When we decided to leave Maui’s paradise, we might have been expected to choose somewhere familiar, perhaps our native Kentucky, but it was Vermont that called. Sight unseen, we made a leap of faith, and for fifty years, we called the Green Mountains home. The things that state leaders now seem eager to erase were the very things that made us fall in love with Vermont.
In those early decades, Vermont was a place where tradition and community flourished. The visual, cultural, and patriotic symbols, so easily dismissed by design committees were woven into daily life. The sense of freedom, the pride in heritage, the unspoken but deeply felt connection to the land and its history, all of these were celebrated openly. I remember the bicentennial, the 200th anniversary, as a time when patriotism filled the air, and Vermonters stood tall in their knowledge of who they were.
But over time, something changed. The very ideals, images, and customs that once made Vermont special began to fade from public life, smothered by a shifting political climate and a narrowing sense of what it means to belong. The prohibitions placed on the anniversary logo are a symptom of this broader malaise, a refusal to acknowledge or honor the full complexity of Vermont’s story. Like many, Barb and I felt the chill of this change, and after half a century, we found ourselves leaving for North Carolina.
It is hard to watch a place you love shrink itself, turn away from the symbols and values that once defined it. The things the logo’s creators chose to avoid are not mere decorations; they are the living emblems of Vermont’s past and present. To prohibit them is to deny newcomers the very vision that inspired our own journey, and to rob lifelong Vermonters of the pride and belonging that these images foster.
In a world obsessed with the new and the unanchored, Vermont’s greatest strength has always been its rootedness, its barns and mountains, its churches and fields, its people, and their stories. When we erase these from our icons and our celebrations, we risk losing not just the images, but the spirit they represent.

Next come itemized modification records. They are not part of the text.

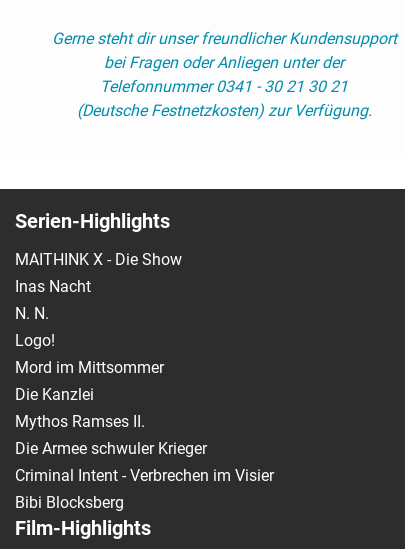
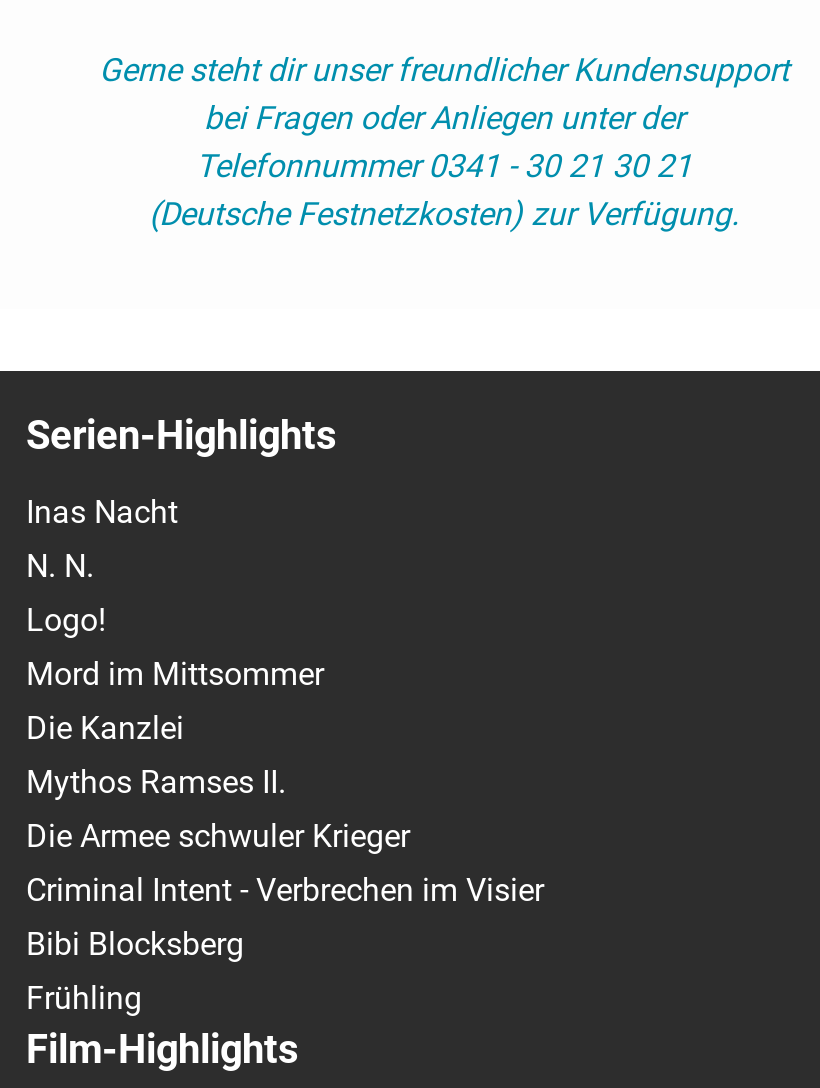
[15,250,182,269] MAITHINK X - Die Show -> none
moved [15,277,274,512] -> [26,493,544,963]: Inas Nacht | N. N. | Logo! | ... | Criminal Intent - Verbrechen im Visier | Bibi Blocksberg
none -> [26,979,142,1017] Frühling

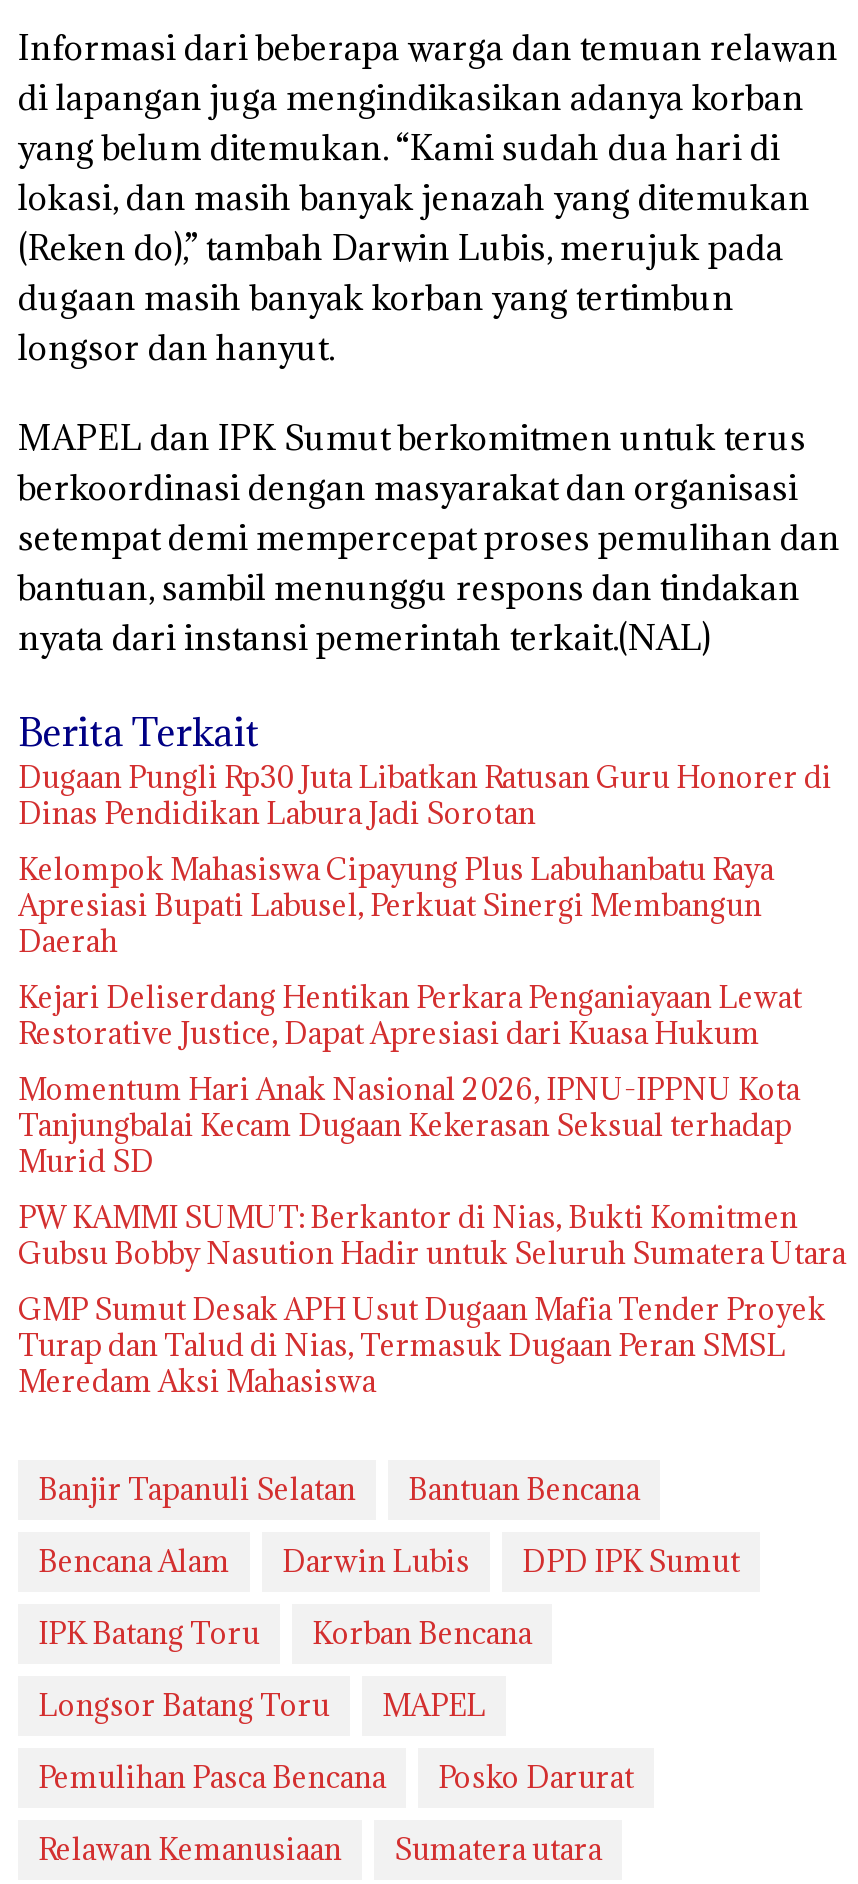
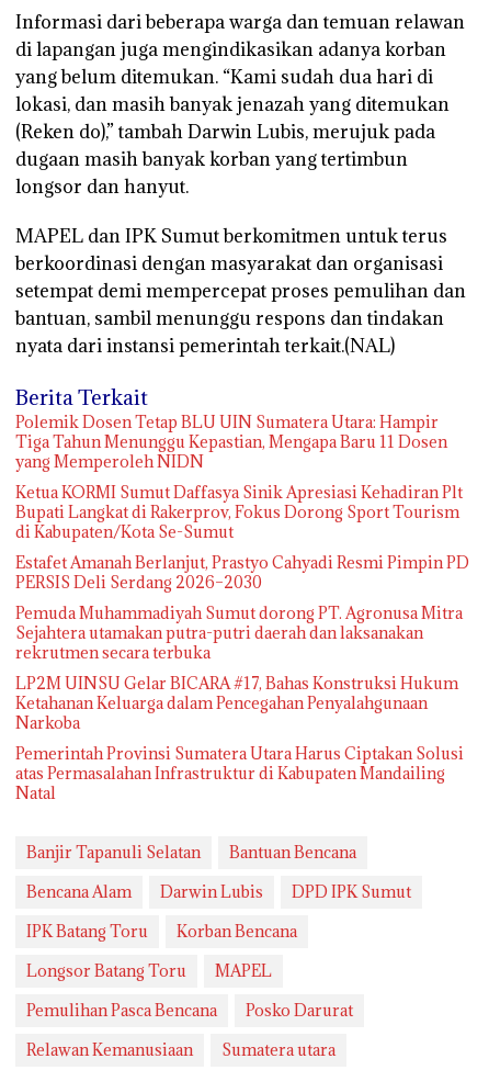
[18,759,832,833] Dugaan Pungli Rp30 Juta Libatkan Ratusan Guru Honorer di | Dinas Pendidikan Labura Jadi Sorotan -> [15,412,447,472] Polemik Dosen Tetap BLU UIN Sumatera Utara: Hampir | Tiga Tahun Menunggu Kepastian, Mengapa Baru 11 Dosen | yang Memperoleh NIDN
[18,851,774,961] Kelompok Mahasiswa Cipayung Plus Labuhanbatu Raya | Apresiasi Bupati Labusel, Perkuat Sinergi Membangun | Daerah -> [15,482,463,542] Ketua KORMI Sumut Daffasya Sinik Apresiasi Kehadiran Plt | Bupati Langkat di Rakerprov, Fokus Dorong Sport Tourism | di Kabupaten/Kota Se-Sumut
[18,979,802,1053] Kejari Deliserdang Hentikan Perkara Penganiayaan Lewat | Restorative Justice, Dapat Apresiasi dari Kuasa Hukum -> [15,552,469,593] Estafet Amanah Berlanjut, Prastyo Cahyadi Resmi Pimpin PD | PERSIS Deli Serdang 2026–2030
[18,1071,800,1181] Momentum Hari Anak Nasional 2026, IPNU-IPPNU Kota | Tanjungbalai Kecam Dugaan Kekerasan Seksual terhadap | Murid SD -> [15,603,463,663] Pemuda Muhammadiyah Sumut dorong PT. Agronusa Mitra | Sejahtera utamakan putra-putri daerah dan laksanakan | rekrutmen secara terbuka
[18,1199,846,1273] PW KAMMI SUMUT: Berkantor di Nias, Bukti Komitmen | Gubsu Bobby Nasution Hadir untuk Seluruh Sumatera Utara -> [15,673,458,733] LP2M UINSU Gelar BICARA #17, Bahas Konstruksi Hukum | Ketahanan Keluarga dalam Pencegahan Penyalahgunaan | Narkoba
[18,1291,826,1401] GMP Sumut Desak APH Usut Dugaan Mafia Tender Proyek | Turap dan Talud di Nias, Termasuk Dugaan Peran SMSL | Meredam Aksi Mahasiswa -> [15,743,464,804] Pemerintah Provinsi Sumatera Utara Harus Ciptakan Solusi | atas Permasalahan Infrastruktur di Kabupaten Mandailing | Natal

Today, as Vermont marks its 250th year, I look back with gratitude for the decades I called it home. I remember, with a bittersweet ache, the celebration of the 200th anniversary, when patriotism and community were on full display, unashamed and unfiltered.
Would I return to Vermont knowing what has been lost and what has been forbidden? With sorrow, I must say no, not to the Vermont that denies its soul. Without those wondrous things of Vermont we experienced from afar, would we have even come? If all there was to see was the 250th year logo, surely we would not have even considered it.
But I will always cherish the Vermont that welcomed us, that inspired us, and that, in its truest sense, will forever be our home. We must put a better face forward than this 250th year logo flag.
Author is former Vermont Assistant Attorney General and Vermont Pharmacist.